The reliance of Chinese stainless steel producers on nickel pig iron as feedstock has kept global stainless scrap prices in check, but according to one industry analyst this floor on prices may soon start rising.
Delegates attending the Stainless Steel & Special Alloys Committee meeting at the 2015 Bureau of International Recycling (BIR) World Recycling Convention in Dubai, United Arab Emirates, in May heard a stainless steel market summary and forecast from Markus Moll of Austria-based Steel & Metals Market Research (SMR).
Although scrap processors and traders may be coping with stagnant stainless prices, Moll said, “No other metal matches stainless steel for long-term sustained growth.”
Production in China now represents half of the world’s stainless steel output, said Moll, with those producers using “a business model based on nickel pig iron” rather than stainless steel scrap.
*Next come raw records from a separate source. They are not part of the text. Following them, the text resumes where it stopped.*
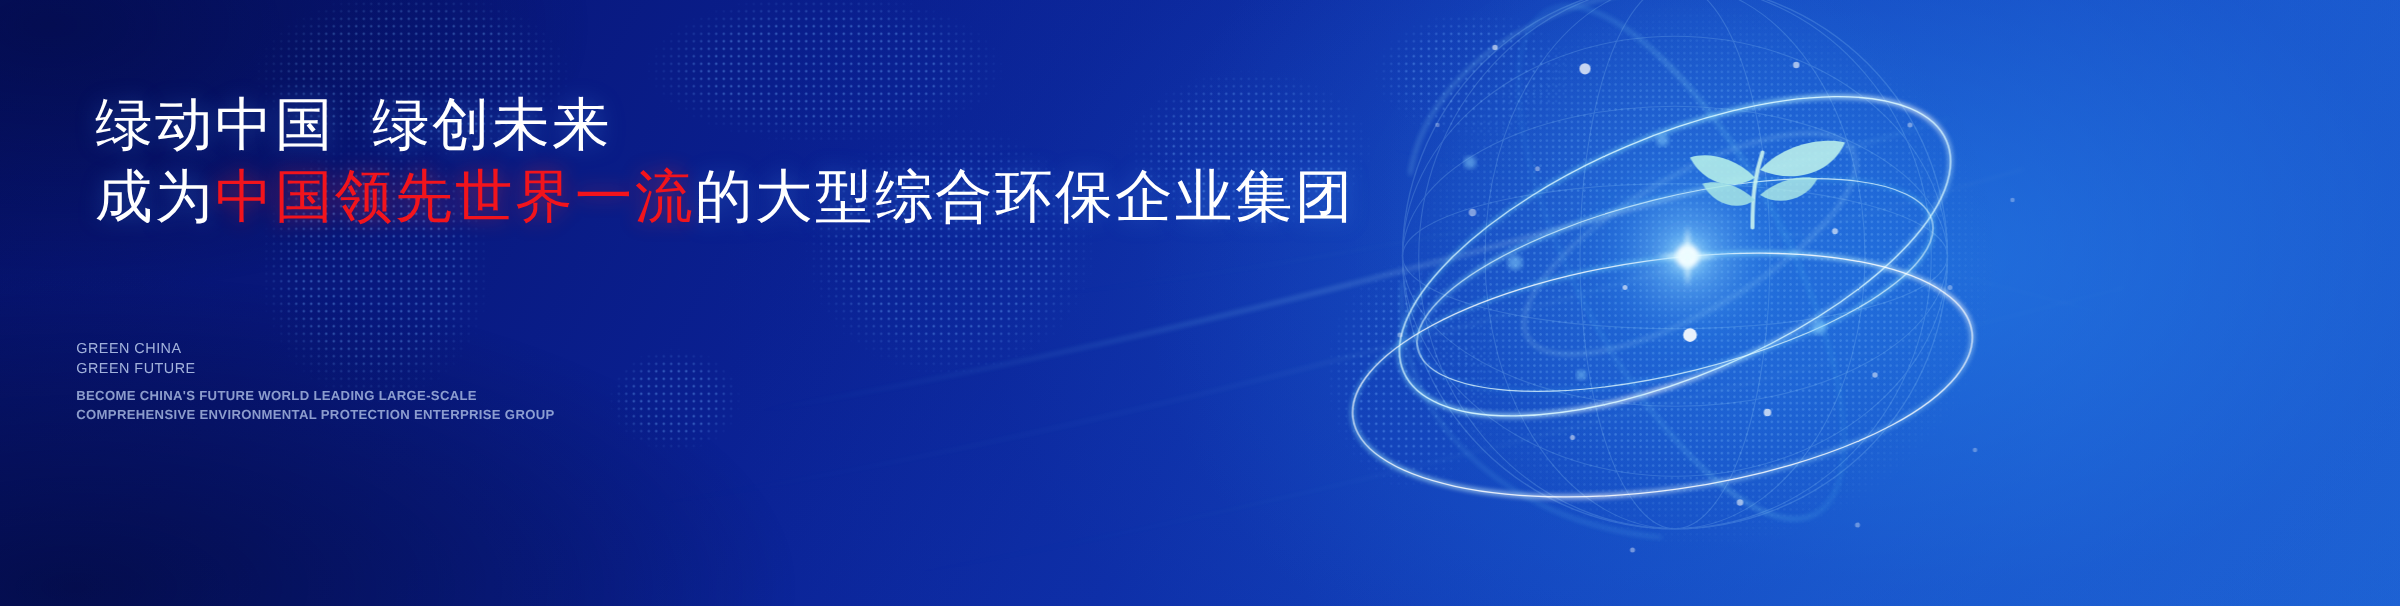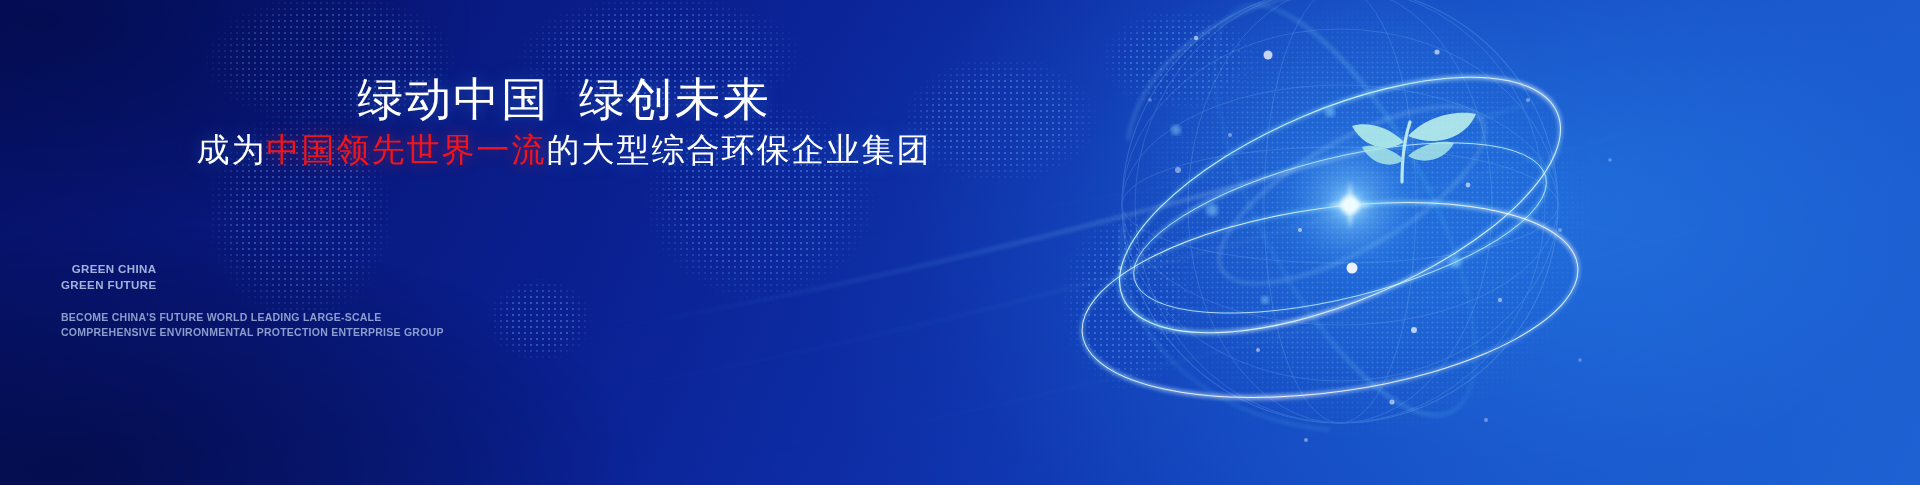--- a/index.html
+++ b/index.html
@@ -68,7 +68,7 @@
   .art { position:absolute; inset:0; }
 
   
-  .copy { position:absolute; left:64px; top:74px; width:1000px;text-align:center; }
+  .copy { position:absolute; left:76px; top:74px; width:1000px; }
 
   .headline-1 {
     font-size:46px; line-height:1.12; color:#ffffff; font-weight:400;

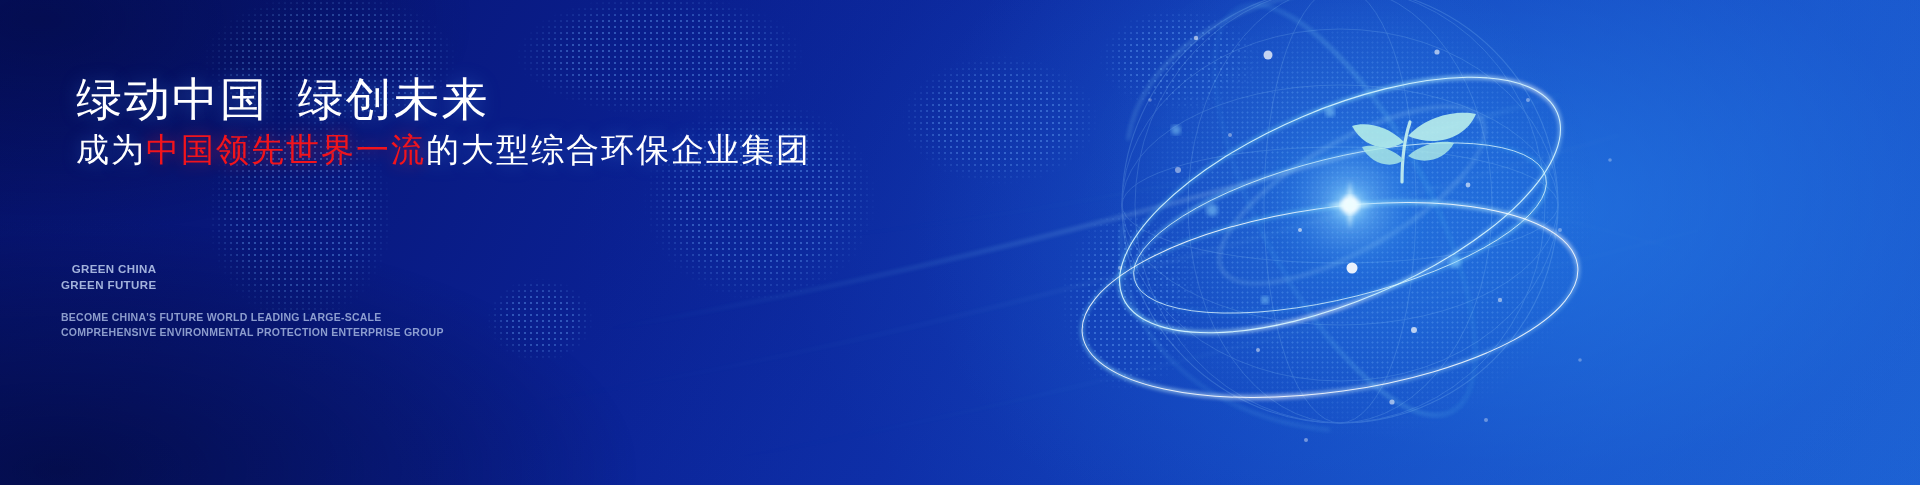--- a/index.html
+++ b/index.html
@@ -76,7 +76,7 @@
     text-shadow:0 0 18px rgba(80,170,255,0.35);
   }
   .headline-2 {
-    font-size:33px; line-height:1.12; font-weight:400; letter-spacing:2px;
+    font-size:46px; line-height:1.12; font-weight:400; letter-spacing:2px;
     color:#ffffff; margin-top:6px; white-space:nowrap;
     text-shadow:0 0 18px rgba(80,170,255,0.35);
   }

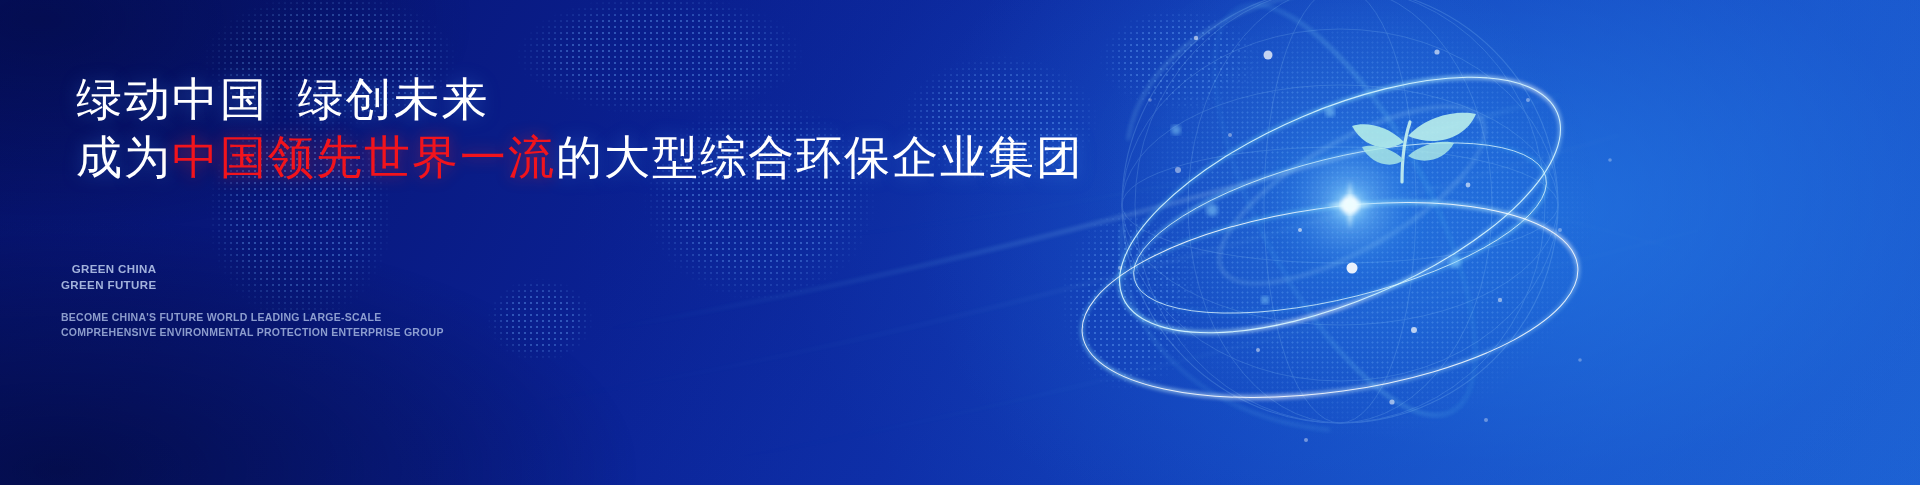--- a/index.html
+++ b/index.html
@@ -83,9 +83,9 @@
   .hl-red { color:#f2141c; text-shadow:0 0 16px rgba(255,40,40,0.45); }
 
   .sub-en {
-    position:absolute; left:61px; top:262px;
-    font-size:11.5px; font-weight:bold; line-height:1.38;
-    letter-spacing:0.4px; color:#b9c9ec; opacity:0.88; white-space:pre-line;text-align:right;
+    position:absolute; left:61px; top:272px;
+    font-size:11.5px; font-weight:normal; line-height:1.38;
+    letter-spacing:0.4px; color:#b9c9ec; opacity:0.88; white-space:pre-line;
   }
   .tag-en {
     position:absolute; left:61px; top:310px;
The large quantity of nickel pig iron produced in China has set a floor on stainless steel scrap prices globally, said Moll, but that floor is set to rise. Moll said electricity prices in China are rising (thus raising the cost to smelt nickel pig iron) and the Chinese RMB is gaining value. These factors are slowly “raising that floor” on scrap pricing, said Moll.
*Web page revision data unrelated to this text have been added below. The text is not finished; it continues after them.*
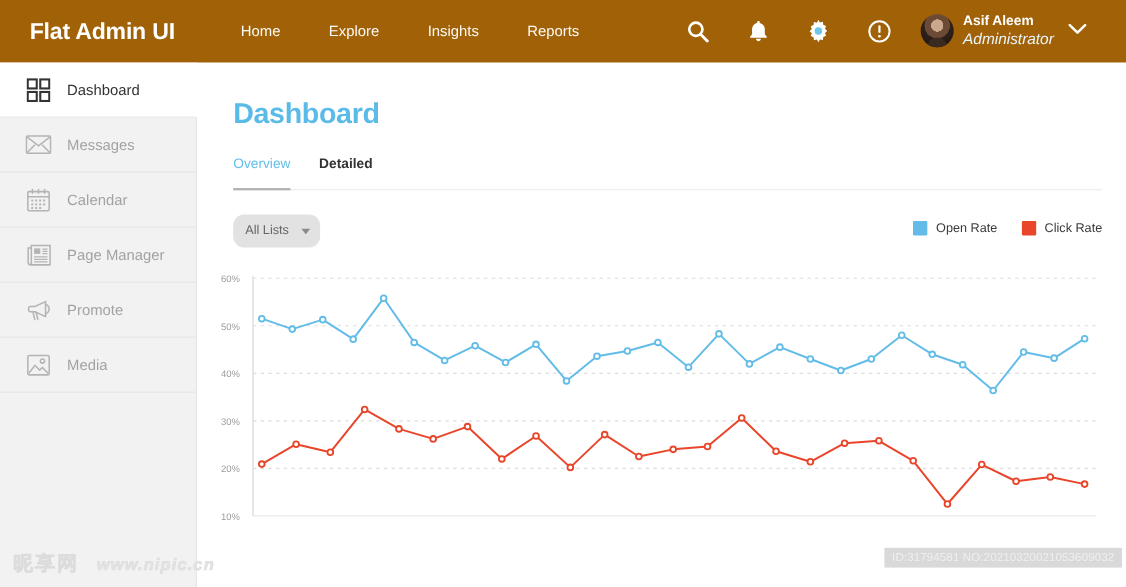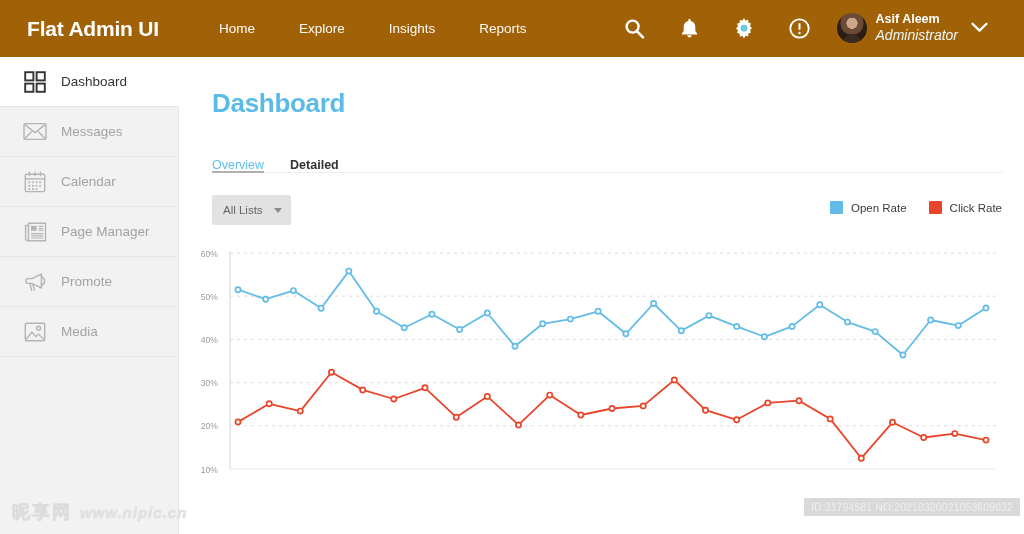--- a/index.html
+++ b/index.html
@@ -78,7 +78,7 @@
     display:flex; align-items:flex-end; gap:26px; height:28px;
   }
   .tab {
-    font-size:12.5px; padding-bottom:0; cursor:pointer; color:#333; font-weight:bold;
+    font-size:12.5px; padding-bottom:16px; cursor:pointer; color:#333; font-weight:bold;
     position:relative;
   }
   .tab.active { color:#62bfea; font-weight:normal; }

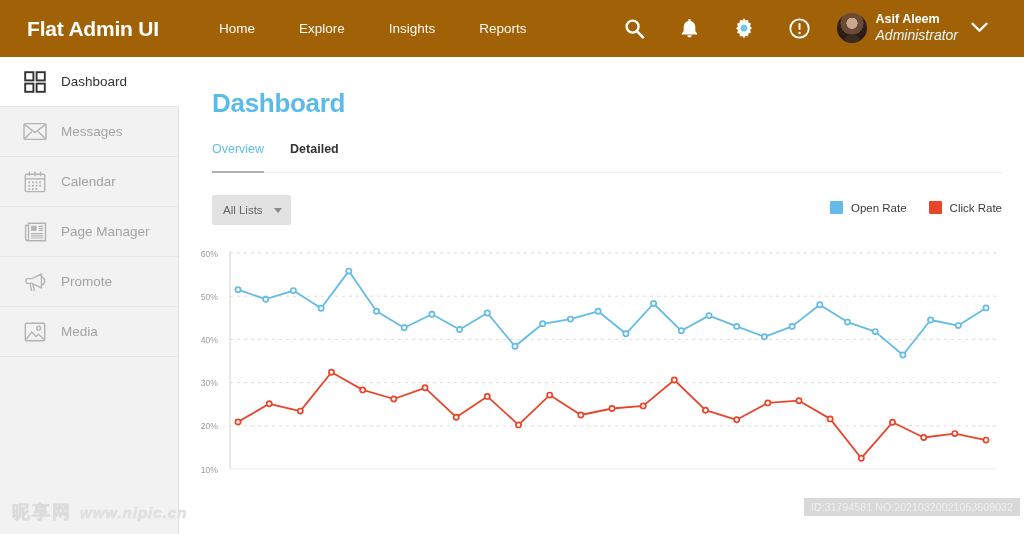--- a/index.html
+++ b/index.html
@@ -88,7 +88,7 @@
 
   .toolrow { position:relative; margin:22px 0 0 33px; width:790px; height:30px; }
   .select {
-    width:79px; height:30px; background:#e2e2e2; border:0; border-radius:2px;
+    width:79px; height:30px; background:#e2e2e2; border:0; border-radius:10px;
     display:flex; align-items:center; justify-content:space-between;
     padding:0 9px 0 11px; cursor:pointer;
   }

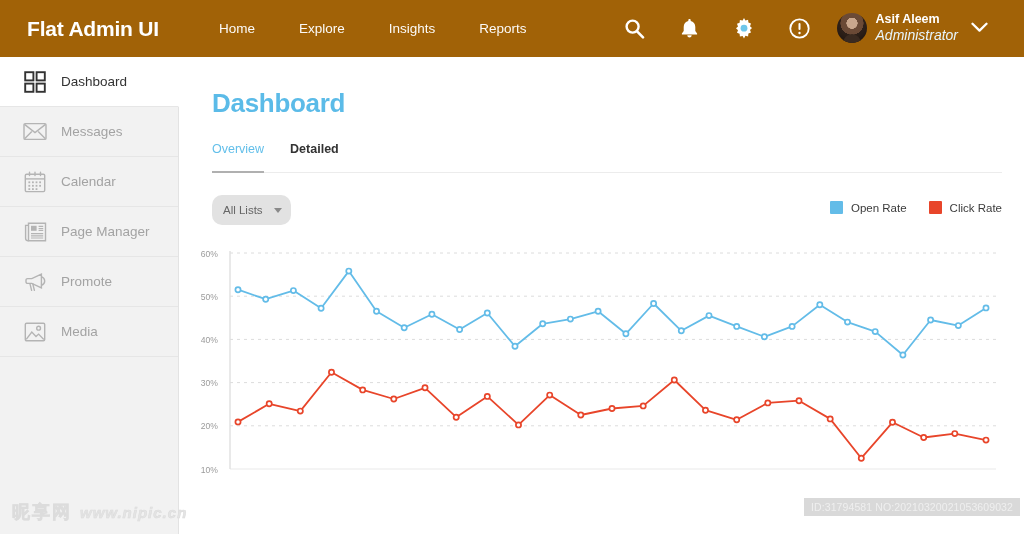--- a/index.html
+++ b/index.html
@@ -114,7 +114,7 @@
     -webkit-text-stroke:0.6px #dcdcdc; white-space:nowrap;
   }
   .wm .cn { font-size:18px; letter-spacing:2px; }
-  .wm .url { font-style:italic; font-size:15px; margin-left:8px; }
+  .wm .url { font-style:italic; font-size:15px; margin-left:16px; }
   .idtag {
     position:absolute; right:4px; bottom:18px;
     background:#d9d9d9; color:#efefef; font-size:10.5px;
Moll said SMR foresees only spot buying from Chinese mills of imported stainless steel scrap in 2015, with volumes held in check unless or until China lowers its 17 percent value-added tax on stainless scrap.
He said Chinese stainless producers are currently melting about 22 percent scrap as charge, but “like all mills, they want to increase their use of scrap.”
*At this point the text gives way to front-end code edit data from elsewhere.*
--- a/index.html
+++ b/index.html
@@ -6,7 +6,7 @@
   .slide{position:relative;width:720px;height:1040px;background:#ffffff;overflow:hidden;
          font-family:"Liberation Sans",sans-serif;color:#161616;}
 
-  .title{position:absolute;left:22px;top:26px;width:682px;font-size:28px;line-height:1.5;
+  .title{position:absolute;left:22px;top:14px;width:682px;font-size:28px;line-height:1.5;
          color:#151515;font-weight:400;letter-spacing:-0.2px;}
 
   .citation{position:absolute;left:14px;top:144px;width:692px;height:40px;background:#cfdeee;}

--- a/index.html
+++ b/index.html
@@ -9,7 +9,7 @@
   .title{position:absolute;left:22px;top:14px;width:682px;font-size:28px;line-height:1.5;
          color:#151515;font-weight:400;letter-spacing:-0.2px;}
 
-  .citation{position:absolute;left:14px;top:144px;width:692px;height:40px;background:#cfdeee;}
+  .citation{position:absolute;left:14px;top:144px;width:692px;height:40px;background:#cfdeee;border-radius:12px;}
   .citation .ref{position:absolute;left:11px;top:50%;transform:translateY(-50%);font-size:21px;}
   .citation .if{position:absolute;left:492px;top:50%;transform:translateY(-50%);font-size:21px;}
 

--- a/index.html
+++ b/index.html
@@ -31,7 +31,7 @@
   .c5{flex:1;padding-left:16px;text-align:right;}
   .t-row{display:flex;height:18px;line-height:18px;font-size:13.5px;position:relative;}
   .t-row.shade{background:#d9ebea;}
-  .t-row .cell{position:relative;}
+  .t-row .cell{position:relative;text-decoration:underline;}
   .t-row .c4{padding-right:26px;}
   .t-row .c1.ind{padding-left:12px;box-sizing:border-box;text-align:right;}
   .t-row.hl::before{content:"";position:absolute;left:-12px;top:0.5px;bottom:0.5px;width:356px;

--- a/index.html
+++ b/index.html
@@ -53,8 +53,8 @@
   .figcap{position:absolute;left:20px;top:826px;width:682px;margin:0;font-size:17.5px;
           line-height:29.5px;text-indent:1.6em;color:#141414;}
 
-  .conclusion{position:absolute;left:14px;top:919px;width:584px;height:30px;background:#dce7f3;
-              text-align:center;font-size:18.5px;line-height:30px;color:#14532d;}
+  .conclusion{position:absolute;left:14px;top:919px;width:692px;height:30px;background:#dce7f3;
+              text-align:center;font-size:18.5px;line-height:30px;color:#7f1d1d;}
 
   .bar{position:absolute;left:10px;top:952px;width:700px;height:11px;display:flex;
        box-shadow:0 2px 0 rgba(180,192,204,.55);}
Global demand for finished stainless steel remains strong, said Moll, although demand in the petro-chemical sector is slumping, with capital investments down some 30 percent in that industry. However, said Moll, the oil industry comprises only about 4 percent of overall stainless steel demand.
Growth sectors include newly-designed (and mandatory) truck exhaust systems, appliances, cookware and ocean water desalination plants (including seven in California).
China’s Tsingshan Holding Group has emerged as the world’s largest stainless steel producer as of 2014. The firm consists of 10 subsidiary companies, including Henan Tsingshan Jinhui Stainless Steel Co. Ltd., Henan Qingpu Alloy Material Co. Ltd., Qingyuan Tsingshan Stainless Steel Co. Ltd., and Songyang Tsingshan Stainless Steel Co. Ltd. The subsidiaries combined to produce nearly 4.2 million metric tons of stainless steel in 2014, according to an SMR analysis.
The 2015 BIR World Recycling Convention was May 17-20 at the InterContinental Festival City in Dubai.